Altijd gelijk hebben

De afgelopen maanden in mijn onderzoek, heb ik stapels boeken verzameld. Een deel op mijn e-reader, maar ik kwam er achter dat ik het toch het fijnst vond om papieren boeken te verslinden. En zo liggen er op mijn bureau stapels ‘echte’ boeken. Sommige al gelezen, sommige nog te wachten op (her)lezing.

Een van die boeken was een boek met de prachtige titel ‘How to make good decisions and be right all the time‘. Dit boek stond voor afgelopen week ‘op de rol’ – ik probeer minstens één boek per week van de linker ‘nog te lezen’ stapel naar de rechter ‘al bestudeerd’ stapel te krijgen. Ik had er zin in om het te gaan lezen, omdat ik, zeker ook gezien mijn blog van vorige week over moraal, behoorlijk op zoek ben naar de grijstinten en helderheid rondom dit onderwerp. Moraal boeit me enorm.

Ik had verwacht dat de titel ironisch was. Immers: alles wat ik tot nog toe gelezen had, had me gesterkt in de mening die ik vorige week in mijn blog uitte: moraal is vol grijstinten en het is bij morele meningsverschillen vrij lastig om een bepaald gezichtspunt ‘beter’ te vinden dan het andere gezichtspunt. Altijd gelijk hebben dus, zoals het boek beloofd, leek mij een utopie (ook een mooi boek trouwens, moet maar eens op de ‘nog te (her)lezen’ stapel).

Kaart van Tomas More’s imaginaire land ‘Utopia’.

Grappig genoeg bleek al lezen heel snel dat de auteur het NIET ironisch bedoelt. Hij is daadwerkelijk op zoek naar ‘ware moraal’. Zoals de schrijver Iain King beargumenteert, hebben we in de natuurkunde met revolutie van Newton (je weet wel, die appel die op zijn hoofd viel) een zekerheid gevonden die aanlokkelijk is. Sinds Newton kennen we de wetten van de zwaartekracht, van de tijd en de ruimte (ja ik weet het, mijn natuurkundige hart ging hier al in de weerstand en ik bleef ‘en Einstein dan?!’ roepen naar het boek’). En dat geeft ons zekerheid.

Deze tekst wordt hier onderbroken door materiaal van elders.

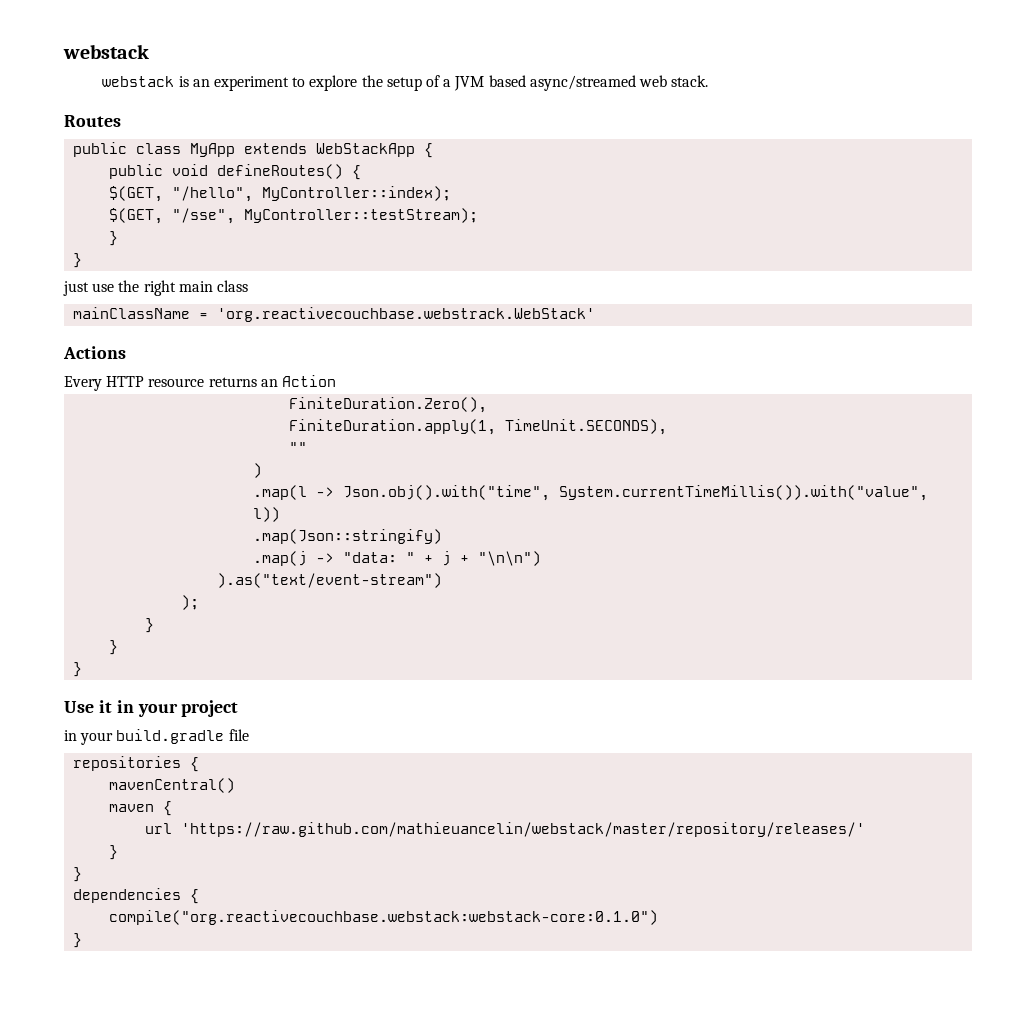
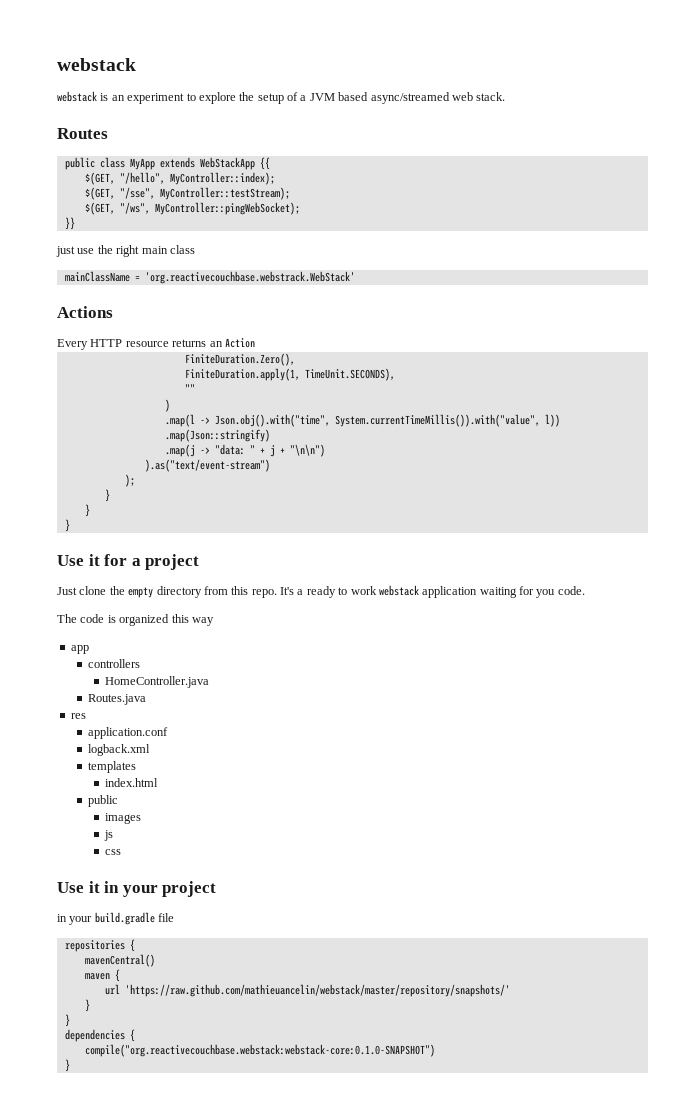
[424,143,434,158] [109,164,362,180] { // public void defineRoutes() { -> [259,157,270,170] {{
[109,231,119,246] [73,253,83,268] } // } -> [84,202,300,215] [64,217,75,230] $(GET, "/ws", MyController::pingWebSocket); // }}
(83, 669) none -> [57,554,200,570] [57,585,585,598] [57,614,214,626] [70,645,89,654] [87,659,140,668] [105,676,210,688] [87,694,146,705] [70,713,86,719] [87,727,168,739] [87,744,150,756] [87,761,136,773] [105,778,159,787] [87,795,118,807] [105,813,142,824] [104,830,114,841] [105,849,122,855] // Use it for a project // Just clone the empty directory from this repo. It's a ready to work webstack application waiting for you code. // The code is organized this way // app // controllers // HomeController.java // Routes.java // res // application.conf // logback.xml // templates // index.html // public // images // js // css
[181,822,866,837] 'https://raw.github.com/mathieuancelin/webstack/master/repository/releases/' -> [124,984,510,997] 'https://raw.github.com/mathieuancelin/webstack/master/repository/snapshots/'
[109,910,659,925] compile("org.reactivecouchbase.webstack:webstack-core:0.1.0") -> [84,1044,435,1057] compile("org.reactivecouchbase.webstack:webstack-core:0.1.0-SNAPSHOT")

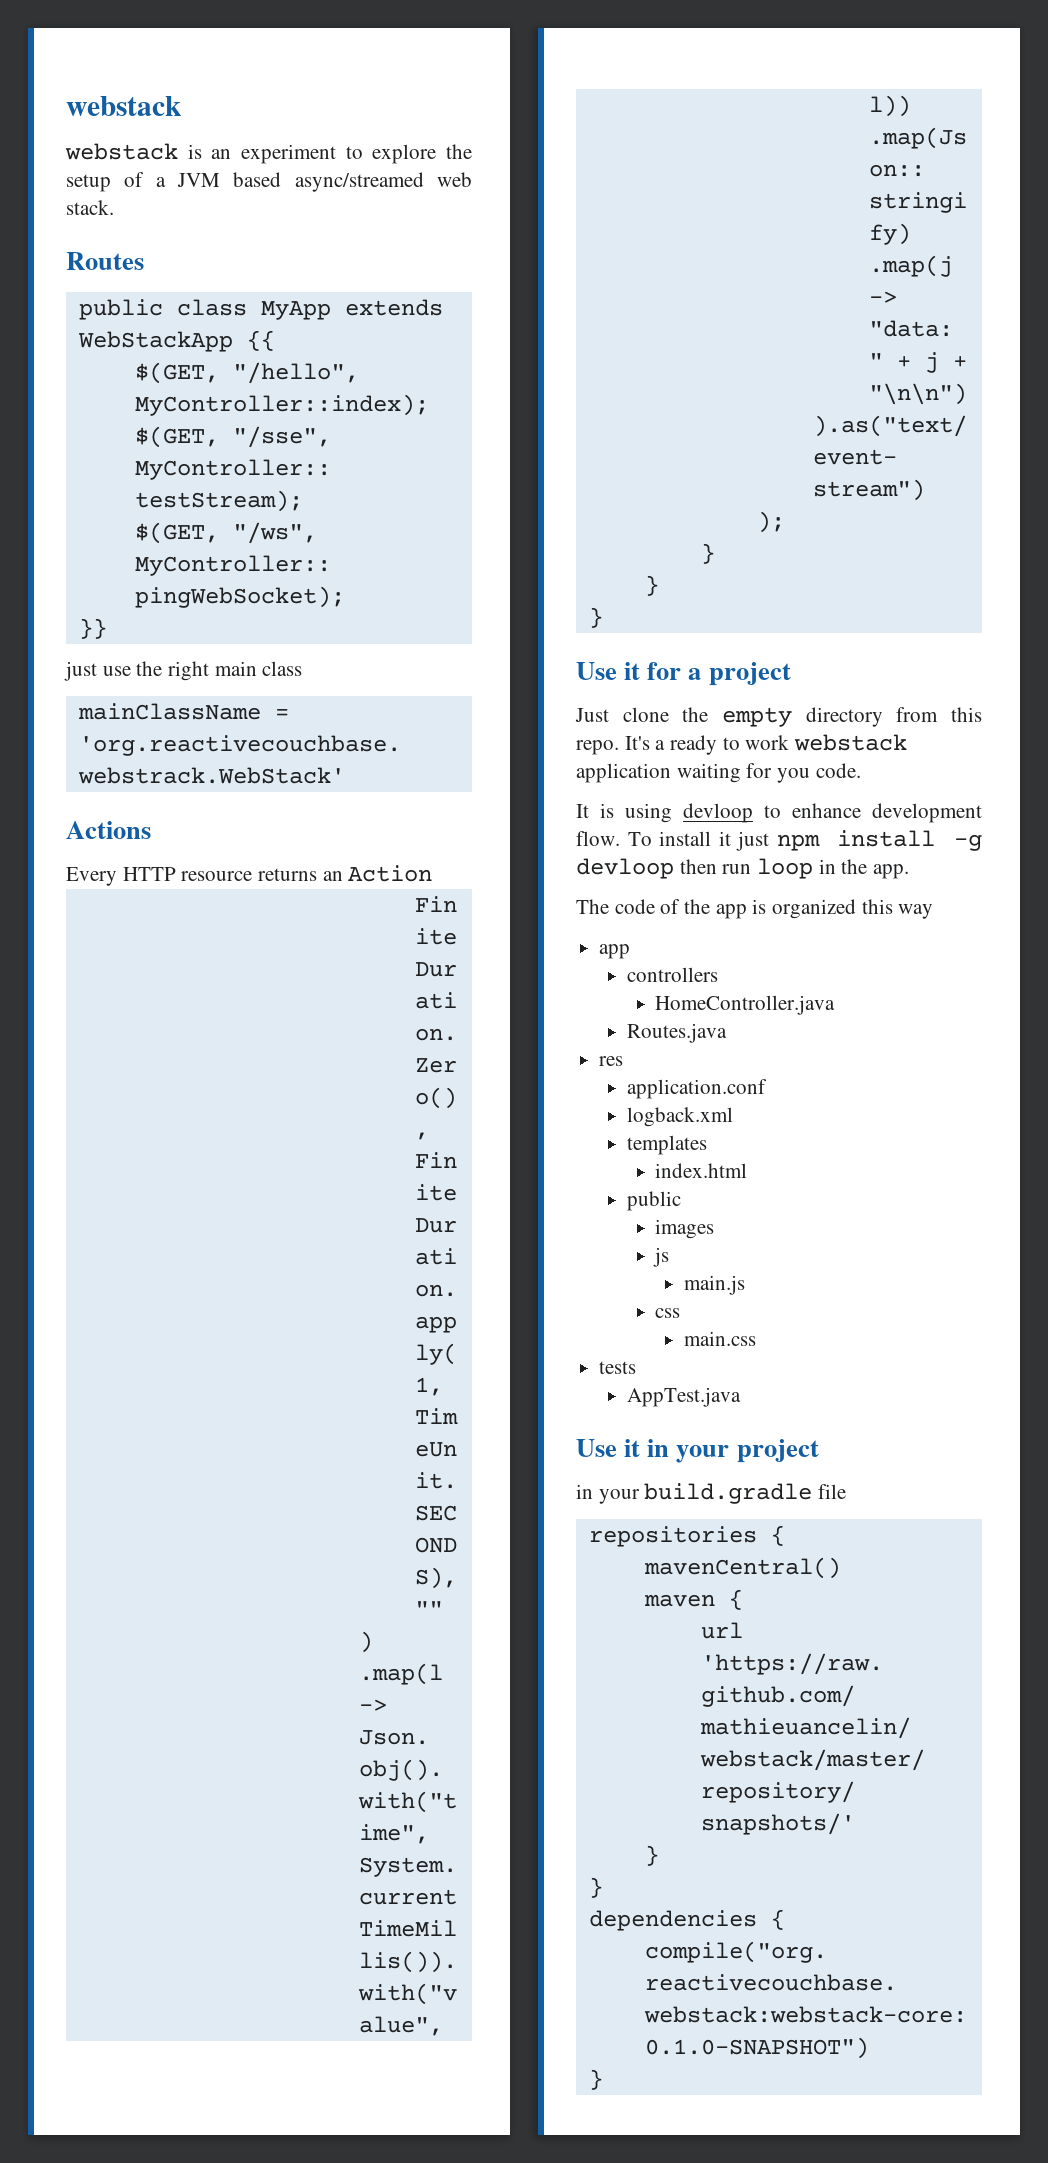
(585, 590) none -> [576,803,982,823] [576,830,982,851] [576,858,910,879] // It is using devloop to enhance development flow. To install it just npm install -g devloop then run loop in the app.
(105, 618) none -> [660,899,747,919] of the app
(114, 835) none -> [683,1275,745,1295] // main.js
(122, 852) none -> [683,1331,756,1346] [599,1361,637,1374] [627,1387,742,1407] // main.css // tests // AppTest.java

De filosofie, en zeker de morele filosofie, had zo’n Newtoniaanse revolutie nodig, stelt King. Om dit duidelijk te maken, start hij het boek met een drietal vrij klassieke morele dilemma’s. Ik zal er hier eentje beschrijven:
Sven woont in een land waar een dictator de baas is. Het is wreed regime dat overeind gehouden wordt door de berucht meedogenloze politie. Hij krijgt een baan aangeboden bij deze poltiemacht. Sven haat het regime, maar hij weet dat als hij de baan niet neemt, dat Erik de baan zal krijgen. Erik is een persoon die geniet van het doen van nare dingen. Moet Sven de baan aannemen en zo helpen het wrede regime overeind te houden? Of moet hij Erik de baan laten nemen, wetende dat Erik heel hard zal gaan werken voor deze politie en dat Erik de politie nog meedogenlozer zal maken?

Om vast te stellen dat er een juist antwoord is op dit dilemma, besteedt hij 230 pagina’s aan het stelselmatig poneren en ‘bewijzen’ van een universele morele theorie. Ik zet bewijzen tussen aanhalingstekens, want ja, ik was niet overtuigd. Als King Sherlock Holmes van stal haalt om morele theorieën te bewijzen, word ik wat ongemakkelijk (‘het is een imaginair persoon King!!!’ Ik bleef schreeuwen naar dat boek). Als de auteur ‘bewijst’ dat het doel van het leven het genereren van waarde is, door te stellen dat de argumentatie weliswaar geen rekening houdt met de mogelijkheid dat het leven helemaal geen (of geen helder te formuleren) doel heeft, maar dat in dat geval de hele redenering zinloos is, dus dat dat stukje net zo goed buiten beschouwing gelaten kan worden, word ik wanhopig. Het boek staat vol met cirkelredeneringen, post hoc propter hoc stellingen en meer onzinnige stelregels. ‘Bewijzen’ wordt bij King meer een soort ‘doodgooien met stellingen’. Ik was niet overtuigd (zoals jullie merken).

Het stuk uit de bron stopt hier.